* [The problem]: Required from the data below: the exact lines starting at the line containing "width: 232px ->" and ending at the line containing "font-family: none ->", with both ends kept and all pictures dropped.
:: Records for processing
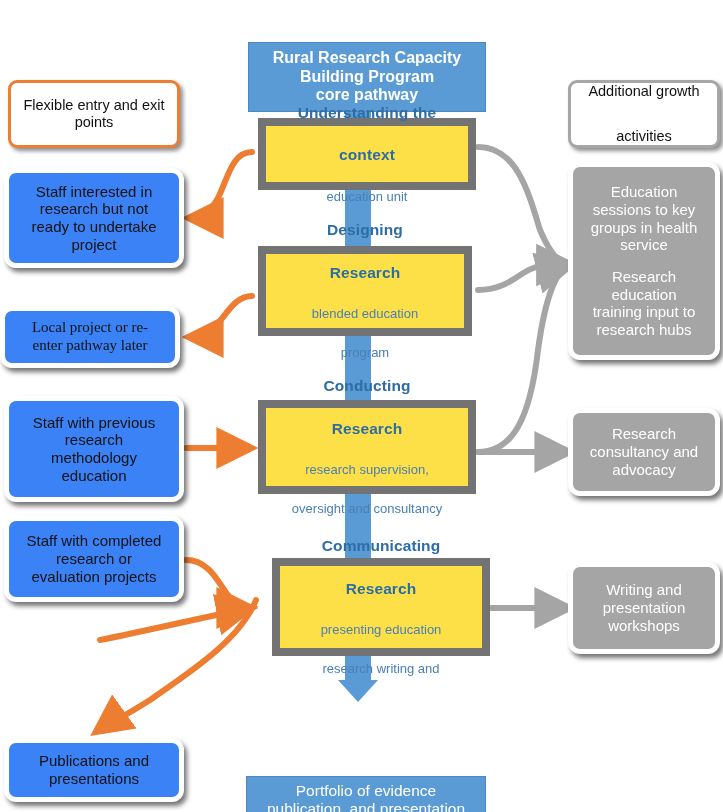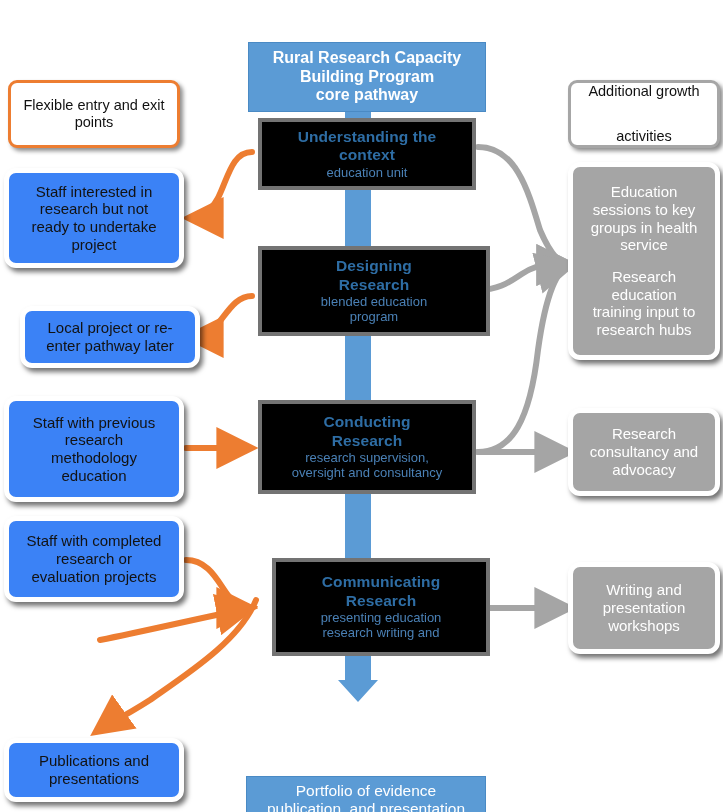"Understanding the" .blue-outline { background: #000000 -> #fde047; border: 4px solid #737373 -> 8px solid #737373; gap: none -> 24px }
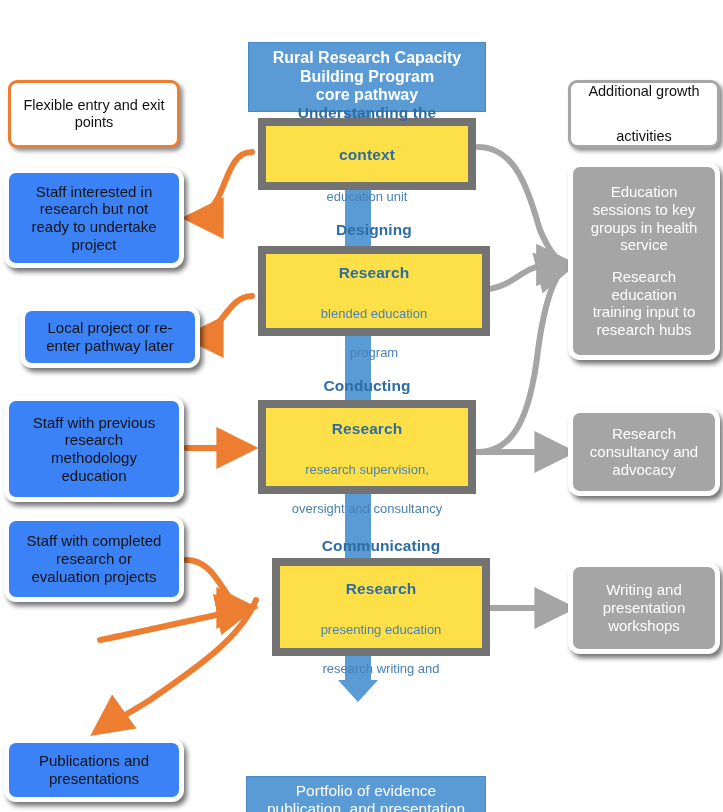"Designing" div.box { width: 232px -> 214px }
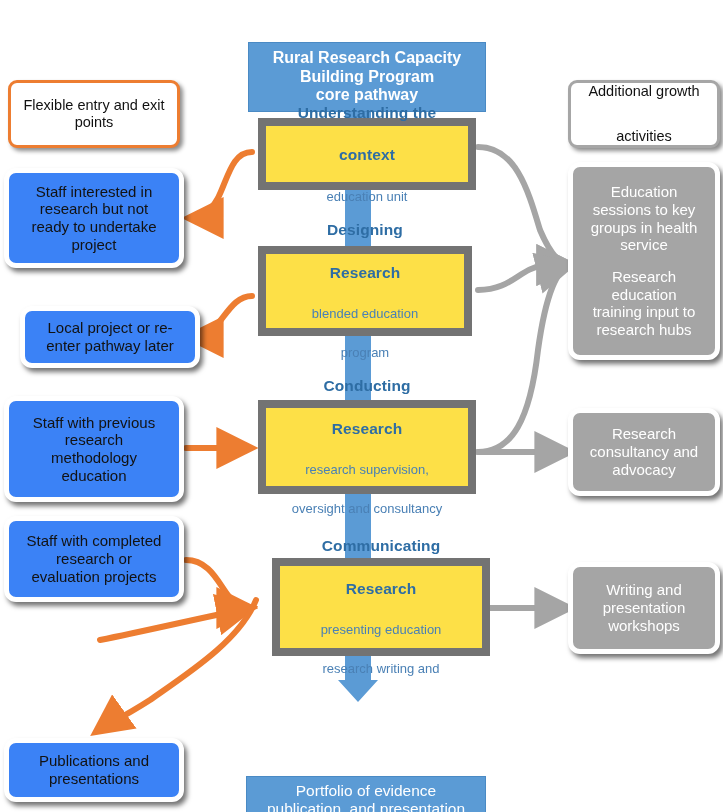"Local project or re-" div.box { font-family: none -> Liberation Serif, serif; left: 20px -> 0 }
::::
:: Records for processing
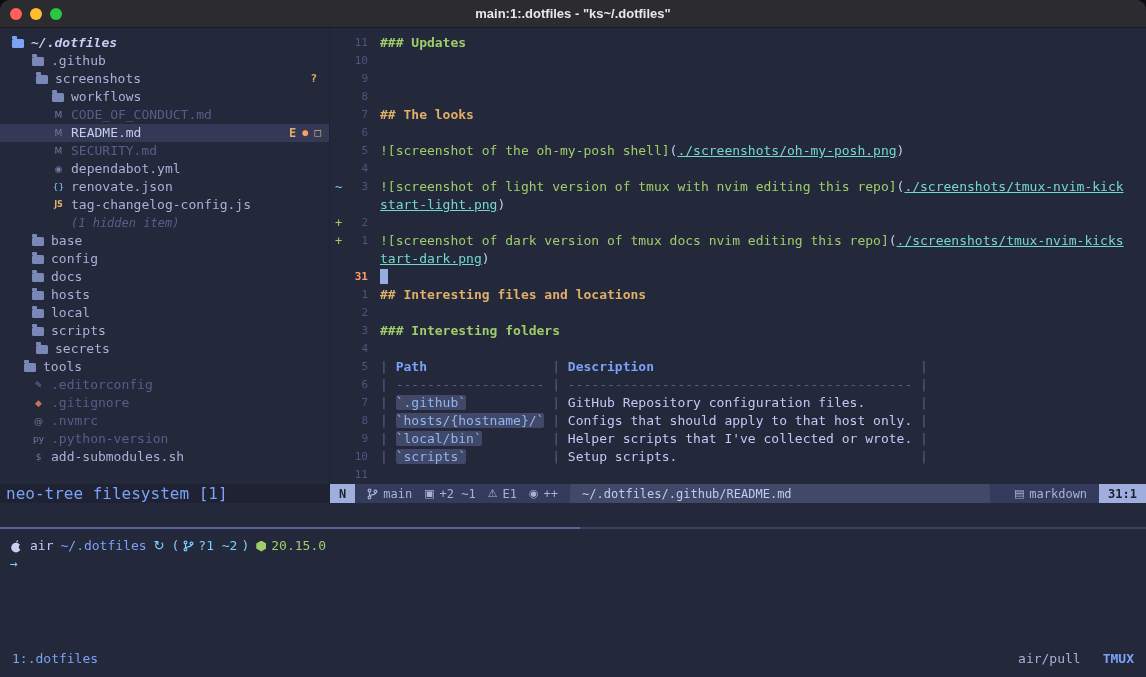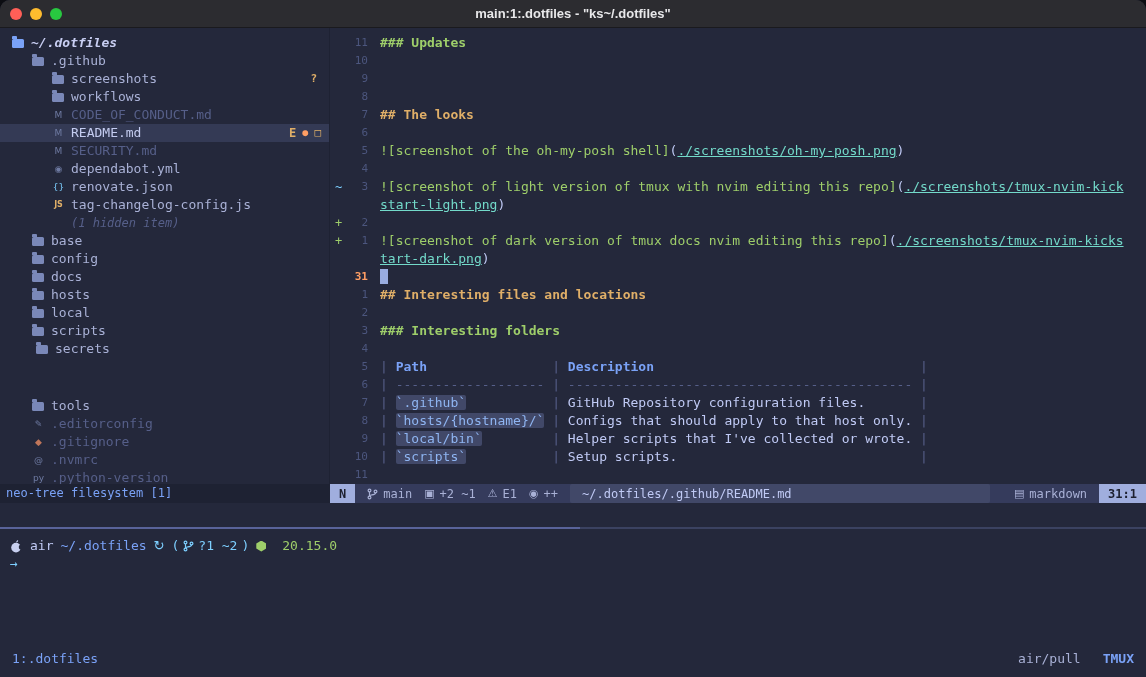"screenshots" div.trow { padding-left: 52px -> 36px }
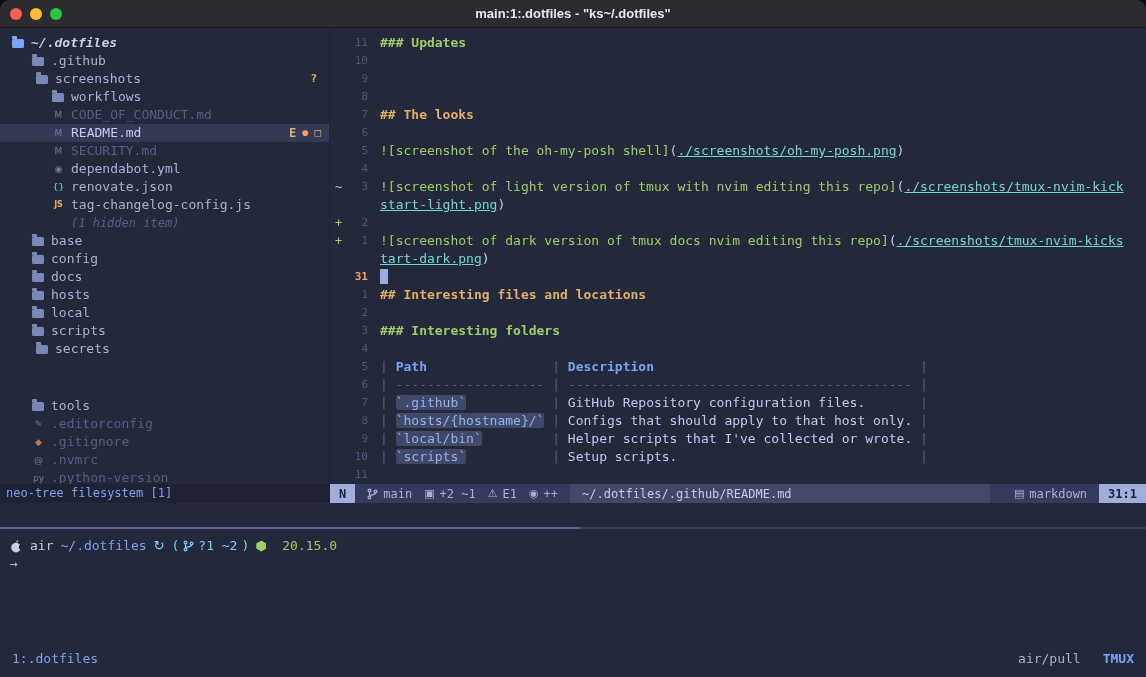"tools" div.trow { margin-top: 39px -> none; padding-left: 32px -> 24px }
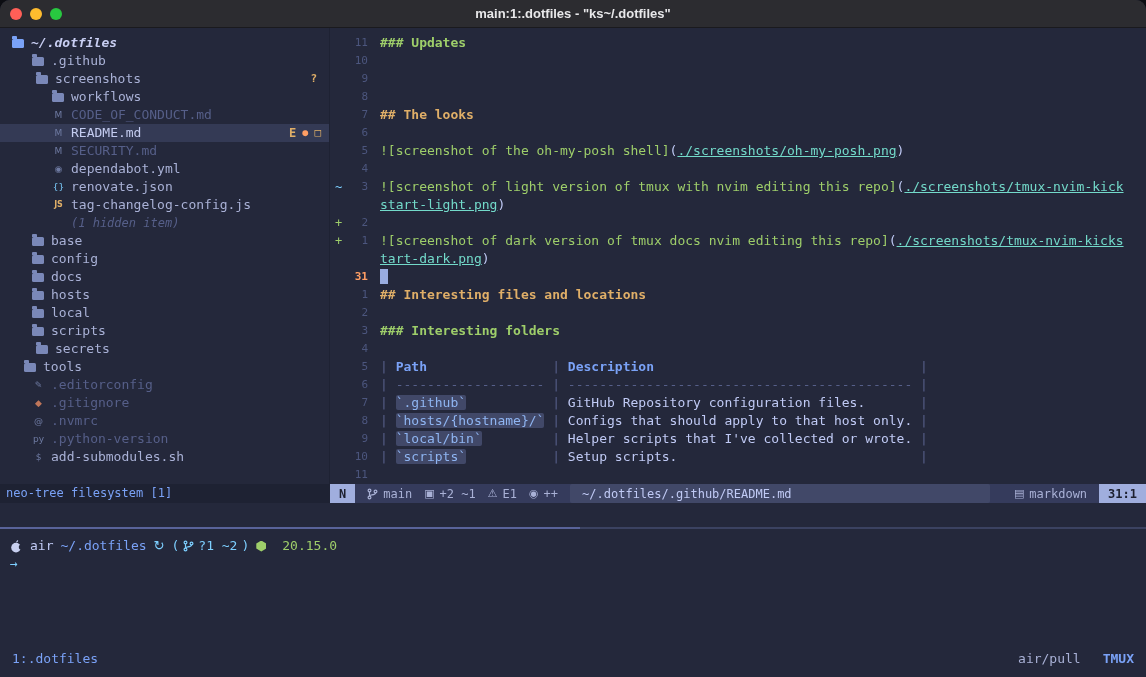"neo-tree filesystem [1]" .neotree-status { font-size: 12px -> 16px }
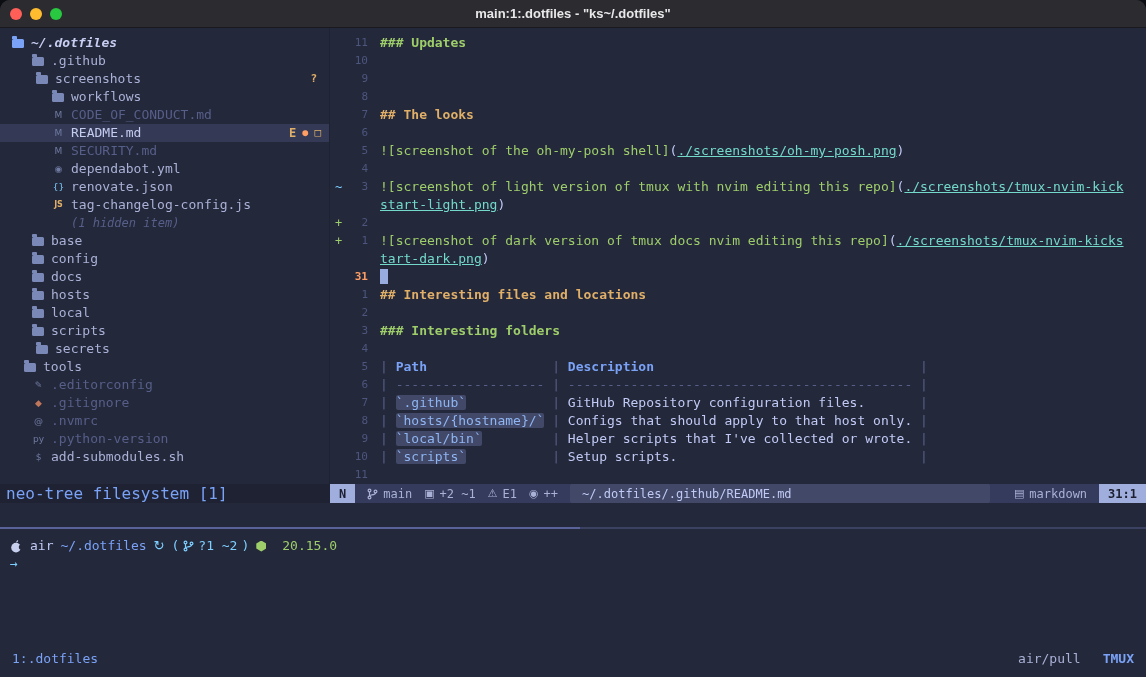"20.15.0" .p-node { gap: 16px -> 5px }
::::
* [Answer for the task]:
"Designing" div.box { width: 232px -> 214px }
"Local project or re-" div.box { font-family: none -> Liberation Serif, serif; left: 20px -> 0 }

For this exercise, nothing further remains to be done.